2nd-    http://app.strava.com/activities/49946364
82 miles   5,000 ft elevation gain   2,800 kilojoules
   It was another big loop/small loop course as the day before, with a decent amount of climbing on the larger laps. On the smaller circuits there wasn’t much elevation gain, but the numerous tight turns more than made up for it. A group was able to drift off the front the first time up the climb including Greg “literally in every break” Daniel along with Daniel Eaton. They were able to get 2.5 minutes at one point, but the course didn’t favor a breakaway at the end of the day, due to some headwind sections and overall pace of the field. We caught them going into three laps to go (of five 6 kilometer circuits) where the sprinter team’s took the front.
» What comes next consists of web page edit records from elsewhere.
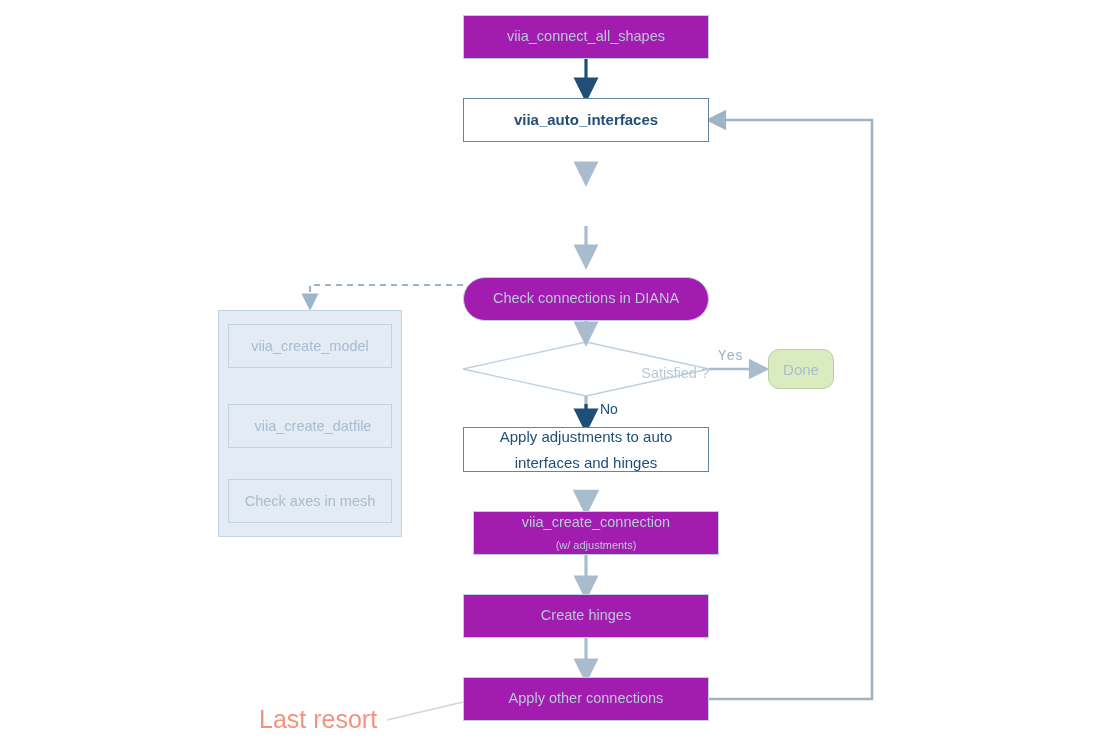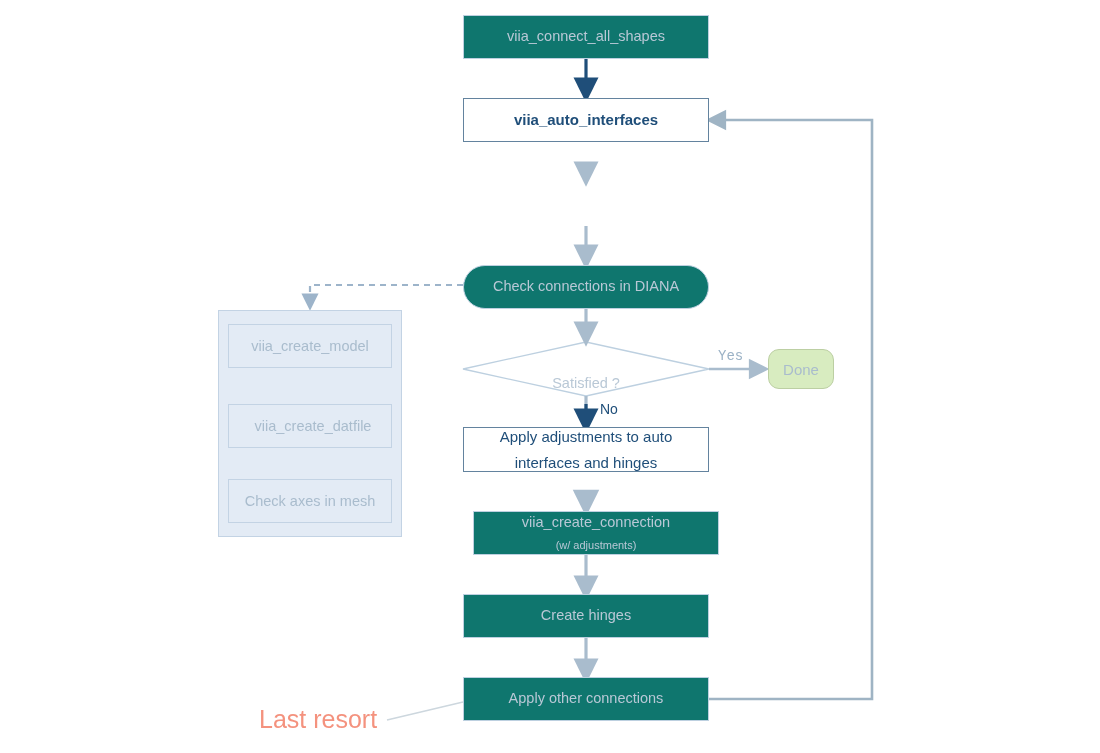--- a/index.html
+++ b/index.html
@@ -33,21 +33,21 @@
     display: flex;
     flex-direction: column;
     align-items: center;
     justify-content: center;
     text-align: center;
     line-height: 1.18;
   }
   
   .box-pale {
     border: 1px solid #bdd0e0;
-    background: #0f766e;
+    background: #a21caf;
     color: #b9c8d6;
     font-size: 14.5px;
   }
   
   .box-strong {
     border: 1.6px solid #63839e;
     background: #ffffff;
     color: #1f4e79;
     font-size: 15px;
   }
@@ -172,25 +172,25 @@
 
   <div class="node box-pale" style="left:463px; top:15px; width:246px; height:44px;">
     <span>viia_connect_all_shapes</span>
   </div>
 
   <div class="node box-strong bold-label" style="left:463px; top:98px; width:246px; height:44px;">
     <span>viia_auto_interfaces</span>
   </div>
 
 
-  <div class="node box-pale" style="left:463px; top:265px; width:246px; height:44px;border-radius:22px;">
+  <div class="node box-pale" style="left:463px; top:277px; width:246px; height:44px;border-radius:22px;">
     <span>Check connections in DIANA</span>
   </div>
 
-  <div class="diamond-label" style="left:463px; top:356px; width:246px; height:54px;">
+  <div class="diamond-label" style="left:463px; top:346px; width:246px; height:54px;justify-content:flex-end;">
     <span>Satisfied ?</span>
   </div>
 
   <div class="node box-strong" style="left:463px; top:427px; width:246px; height:45px;gap:8px;">
     <span>Apply adjustments to auto</span>
     <span>interfaces and hinges</span>
   </div>
 
   <div class="node box-pale" style="left:473px; top:511px; width:246px; height:44px;">
     <span>viia_create_connection</span>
A constant circular flow ensued between the front twenty racers, making for a hectic and very nervous final. The finish was roughly 250 meters after a fairly sharp left turn. It was a headwind sprint, so I thought about third to fifth wheel would be perfect. I came in fourth(and a half) but hesitated. Bad choice. When I kicked the two riders in front created a nice barrage, where I had to squeeze in-between them sitting down(not able to fully open up my sprint). The guy on my right was in full sprint mode, head down throwing his bike around on the tarmac. He hit my hip with his bar after I’d passed and couldn’t control it from there. I’m hoping he has a speedy recovery after a fast and violent crash. I passed the second fading rider but the at that point the soon to be winner had already amassed too much of a gap. Again, the racing in Europe is so much more than legs. Here, full team’s had lead out trains attempting to get their one man across the line, positioning being so so important. A tough pill to swallow but there is so much more racing still to come! Thanks for the read!